4.1.12. N-(4-((2,4-Dinitrophenyl)amino)pentyl)-N-ethylacetamide
(17). Potassium carbonate (98%, 41.9 mg, 0.300 mmol), 3 (99%, 62.0 mg, 0.300 mmol), Et3N (41.8 μL, 0.300 mmol), 16 (62.0 mg, 0.360 mmol), and absolute ethanol (0.300 mL) were heated and stirred at 85 °C for 16 h. The reaction was allowed to come to rt and the solvent was removed on a rotary evaporator. The crude extract was purified by flash chromatography. The column was packed with 1:25:74 Et3N/EtOAc/hexanes and rinsed with 1:3 EtOAc/hexanes (350 mL). The column was then loaded with the crude extract and eluted with 9:1 EtOAc/hexanes, giving 17 (84.0 mg, 0.250 mmol, 83%) as a red oil.
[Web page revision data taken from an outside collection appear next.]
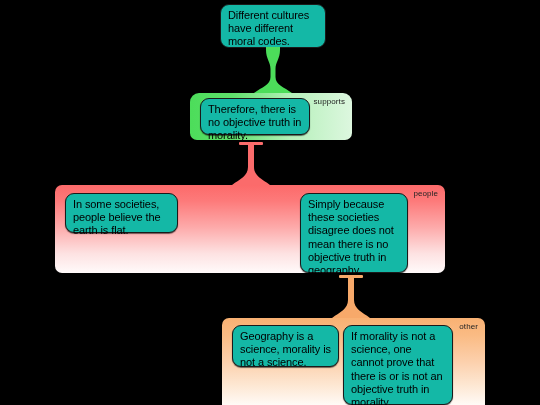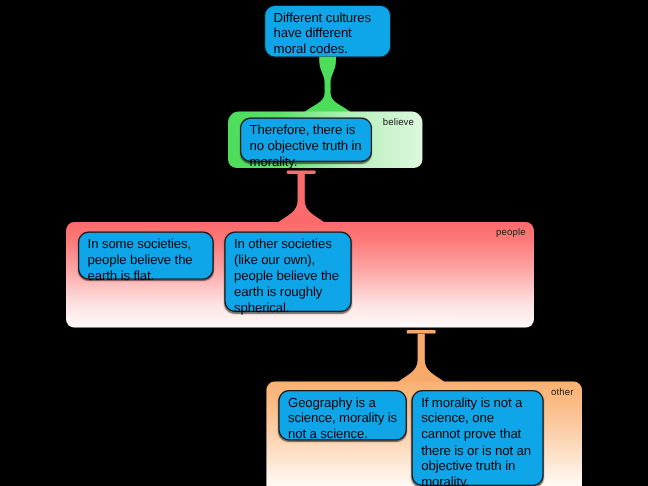--- a/index.html
+++ b/index.html
@@ -20,7 +20,7 @@
   .claim {
     position: absolute;
     box-sizing: border-box;
-    background: #0ea5e9;
+    background: #14b8a6;
     border: 1px solid #1a1a1a;
     border-radius: 9px;
     color: #000000;

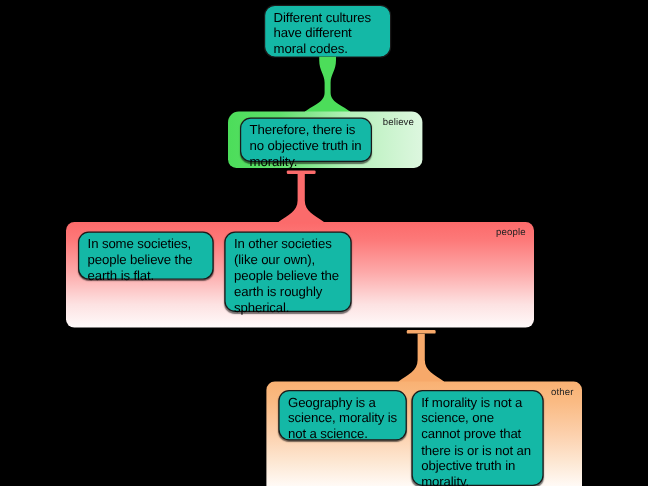--- a/index.html
+++ b/index.html
@@ -88,7 +88,7 @@
   </div>
 
   <div class="panel panel-supports" style="left:190px; top:93px; width:162px; height:47px;">
-    <span class="panel-label">believe</span>
+    <span class="panel-label">supports</span>
   </div>
   <div class="claim" style="left:200px; top:98px; width:110px; height:37px;">
     <span>Therefore, there is no objective truth in morality.</span>

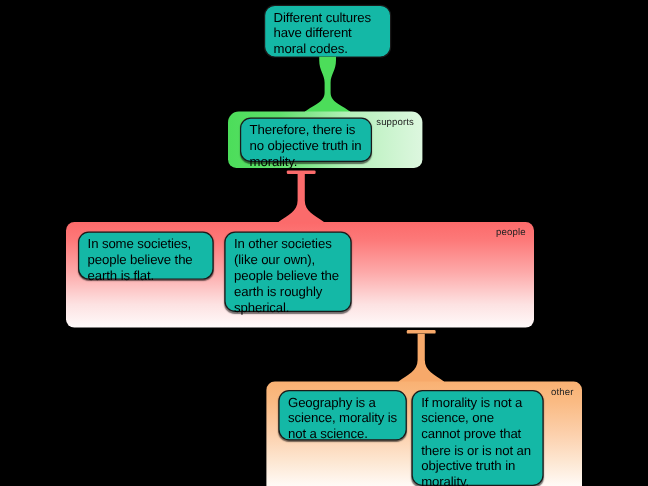--- a/index.html
+++ b/index.html
@@ -108,9 +108,6 @@
   <div class="claim" style="left:65px; top:193px; width:113px; height:40px;">
     <span>In some societies, people believe the earth is flat.</span>
   </div>
-  <div class="claim" style="left:187px; top:193px; width:106px; height:67px;">
-    <span>In other societies (like our own), people believe the earth is roughly spherical.</span>
-  </div>
 
   <div class="tbar" style="left:339px; top:275px; width:24px; background:#f7a96a;"></div>
   <div class="connector" style="left:332px; top:278px; width:38px; height:41px;">

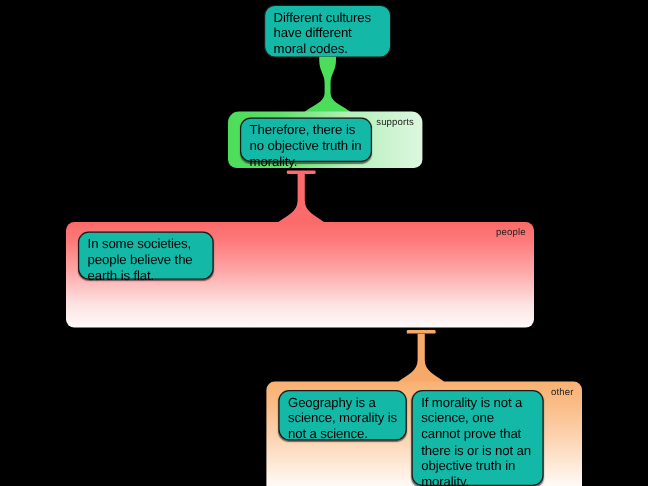--- a/index.html
+++ b/index.html
@@ -108,6 +108,9 @@
   <div class="claim" style="left:65px; top:193px; width:113px; height:40px;">
     <span>In some societies, people believe the earth is flat.</span>
   </div>
+  <div class="claim" style="left:300px; top:193px; width:108px; height:80px;">
+    <span>Simply because these societies disagree does not mean there is no objective truth in geography.</span>
+  </div>
 
   <div class="tbar" style="left:339px; top:275px; width:24px; background:#f7a96a;"></div>
   <div class="connector" style="left:332px; top:278px; width:38px; height:41px;">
The product was obtained as a 3:1 mixture of rotamers. R f = 0.22 (EtOAc, the TLC was pretreated with 1% Et3N in EtOAc). Spectral values were 1H NMR (400 MHz, CDCl3): δ 9.14–9.12 (m, 1H), 8.56–8.46 (m, 1H), 8.29–8.24 (m, 1H), 6.98 (d, J = 10.0 Hz, 1H (major)), 6.93 (d, J = 9.6 Hz, 1H (minor)), 1.77–1.62 (m, 4H), 1.40 (d, J = 6.4 Hz, 3H (minor)), 1.36 (d, J = 6.4 Hz, 3H (major)), 1.21–1.17 (m, 3H (major)), 1.13–1.10 (s, 3H (minor)); 13C NMR (100 MHz, CDCl3): δ (major) 170.4, 147.9, 135.8, 130.5, 124.66, 114.3, 49.0, 44.4, 43.3, 33.8, 24.4, 21.5, 20.6, 14.1 (minor) 169.8, 147.7, 130.6, 130.2, 124.69, 114.0, 49.2, 48.0, 40.5, 33.9, 25.7, 21.8, 20.6, 13.1. HRMS (ESI) m/z: (M + H) calcd for C15H23N4O5, 339.16688; measured 339.16673.